Some legislative sessions are reflections of the national crisis of the moment. In 2013, it was guns and federal sequestration; in previous sessions, it was all about immigration. But 2014 is shaping up to be a year defined largely by Utah focusing on its own problems, like cleaning up the dirty air after choking down another winter of stick-to-your teeth inversion. Lawmakers will also be looking to clean up the dirty politics after having to choke down scandal upon scandal, all tied to the state’s ethically challenged former Attorney General John Swallow.

Beyond that, the Legislature will grapple with educating the children and protecting marriage.

Red-Air Day Blues

While the air outside the Capitol might not be fit for humans to breathe this legislative session, it’s possible that legislators could take some action on the topic, as they tackle the more than a dozen proposed bills that aim to improve air quality.

One such bill, which has yet to receive a name, would allow Utah regulators to exact laws and regulations that are more stringent than those required by the Environmental Protection Agency.
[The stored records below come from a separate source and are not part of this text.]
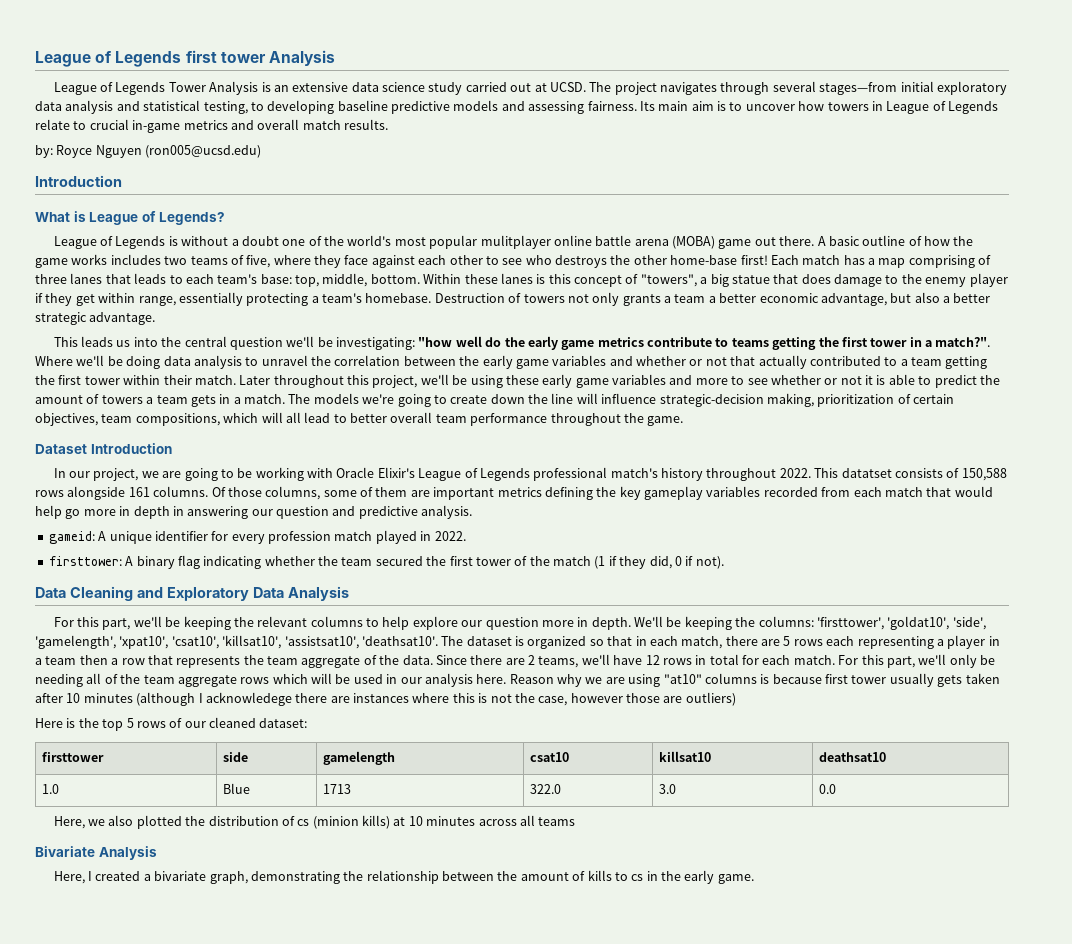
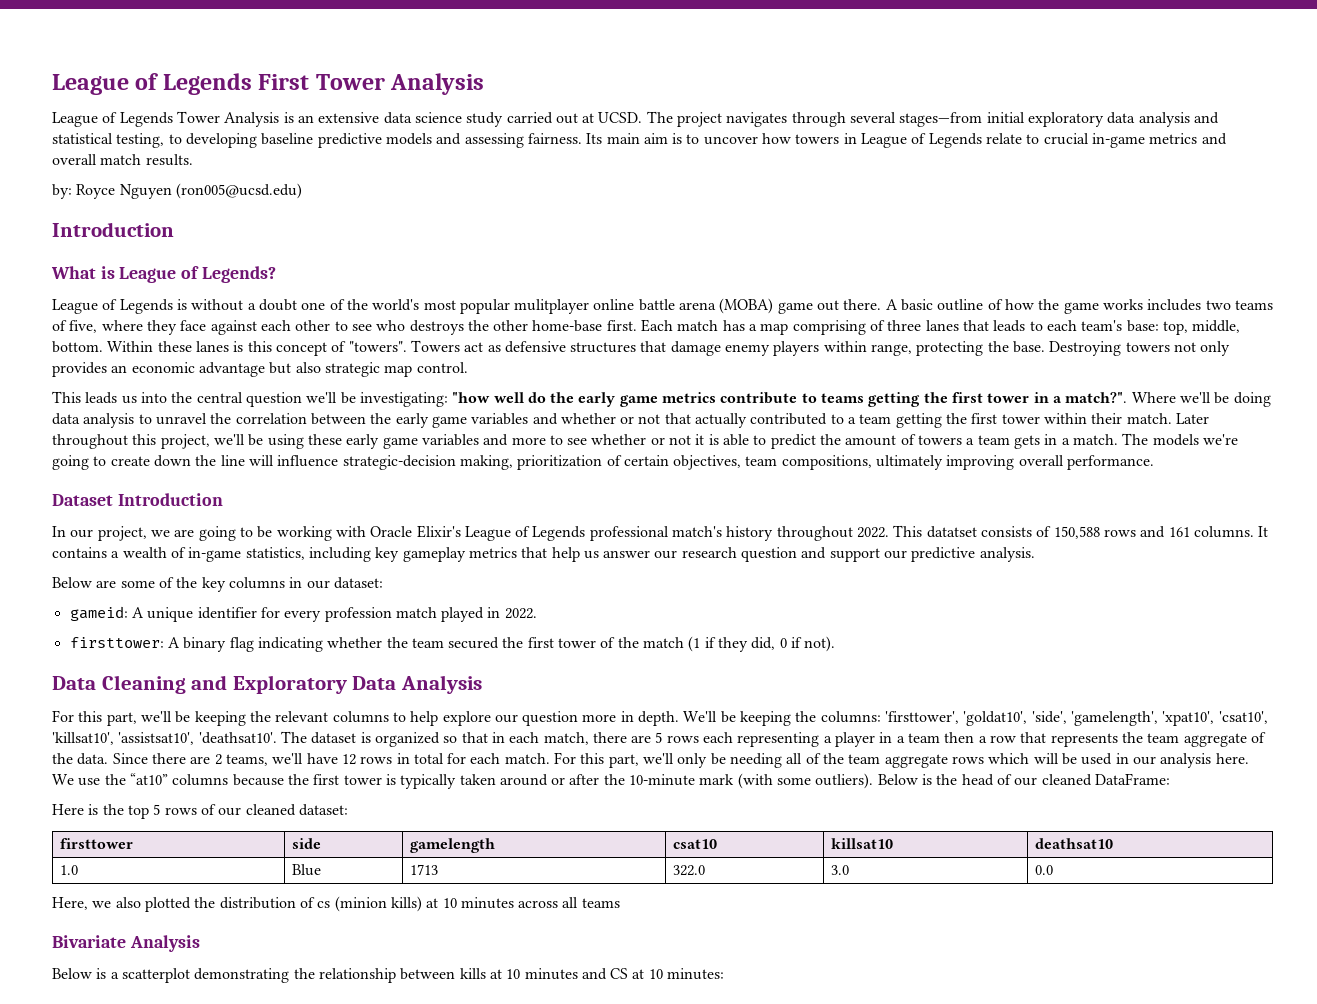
- League of Legends first tower Analysis
+ League of Legends First Tower Analysis
- A basic outline of how the game works includes two teams of five, where they face against each other to see who destroys the other home-base first!
+ A basic outline of how the game works includes two teams of five, where they face against each other to see who destroys the other home-base first.
- Within these lanes is this concept of "towers", a big statue that does damage to the enemy player if they get within range, essentially protecting a team's homebase. Destruction of towers not only grants a team a better economic advantage, but also a better strategic advantage.
+ Within these lanes is this concept of "towers". Towers act as defensive structures that damage enemy players within range, protecting the base. Destroying towers not only provides an economic advantage but also strategic map control.
- The models we're going to create down the line will influence strategic-decision making, prioritization of certain objectives, team compositions, which will all lead to better overall team performance throughout the game.
+ The models we're going to create down the line will influence strategic-decision making, prioritization of certain objectives, team compositions, ultimately improving overall performance.
- This datatset consists of 150,588 rows alongside 161 columns.
+ This datatset consists of 150,588 rows and 161 columns.
- Of those columns, some of them are important metrics defining the key gameplay variables recorded from each match that would help go more in depth in answering our question and predictive analysis.
+ It contains a wealth of in-game statistics, including key gameplay metrics that help us answer our research question and support our predictive analysis.
+ Below are some of the key columns in our dataset:
- Reason why we are using "at10" columns is because first tower usually gets taken after 10 minutes (although I acknowledege there are instances where this is not the case, however those are outliers)
+ We use the “at10” columns because the first tower is typically taken around or after the 10-minute mark (with some outliers). Below is the head of our cleaned DataFrame:
- Here, I created a bivariate graph, demonstrating the relationship between the amount of kills to cs in the early game.
+ Below is a scatterplot demonstrating the relationship between kills at 10 minutes and CS at 10 minutes:

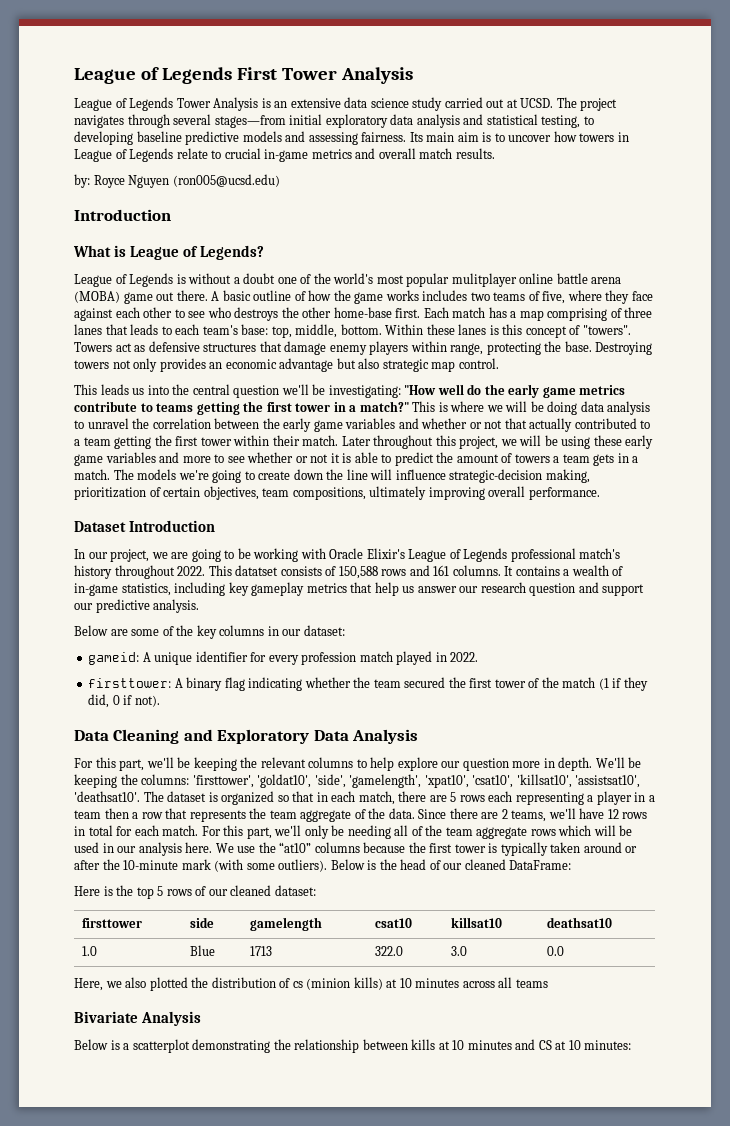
- This leads us into the central question we'll be investigating: "how well do the early game metrics contribute to teams getting the first tower in a match?". Where we'll be doing data analysis to unravel the correlation between the early game variables and whether or not that actually contributed to a team getting the first tower within their match.
+ This leads us into the central question we'll be investigating: "How well do the early game metrics contribute to teams getting the first tower in a match?" This is where we will be doing data analysis to unravel the correlation between the early game variables and whether or not that actually contributed to a team getting the first tower within their match.
- Later throughout this project, we'll be using these early game variables and more to see whether or not it is able to predict the amount of towers a team gets in a match.
+ Later throughout this project, we will be using these early game variables and more to see whether or not it is able to predict the amount of towers a team gets in a match.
At the moment, state regulators are prohibited from doing anything extra.

In 2013, a nearly identical bill crashed and burned in the legislature’s Natural Resources, Agriculture & Environmental Committee at the feet of Rep. Mike Noel, R-Kanab. As the bill was being discussed, Noel peppered attorney Joro Walker, director of Western Resource Advocates, with questions about lawsuits she’d filed against various state agencies. Although she insisted she had not filed a lawsuit against a coal mine in Kane County, Noel blurted out: “I just want to know why she hates my grandkids and kids down there so they can’t get any jobs down there.”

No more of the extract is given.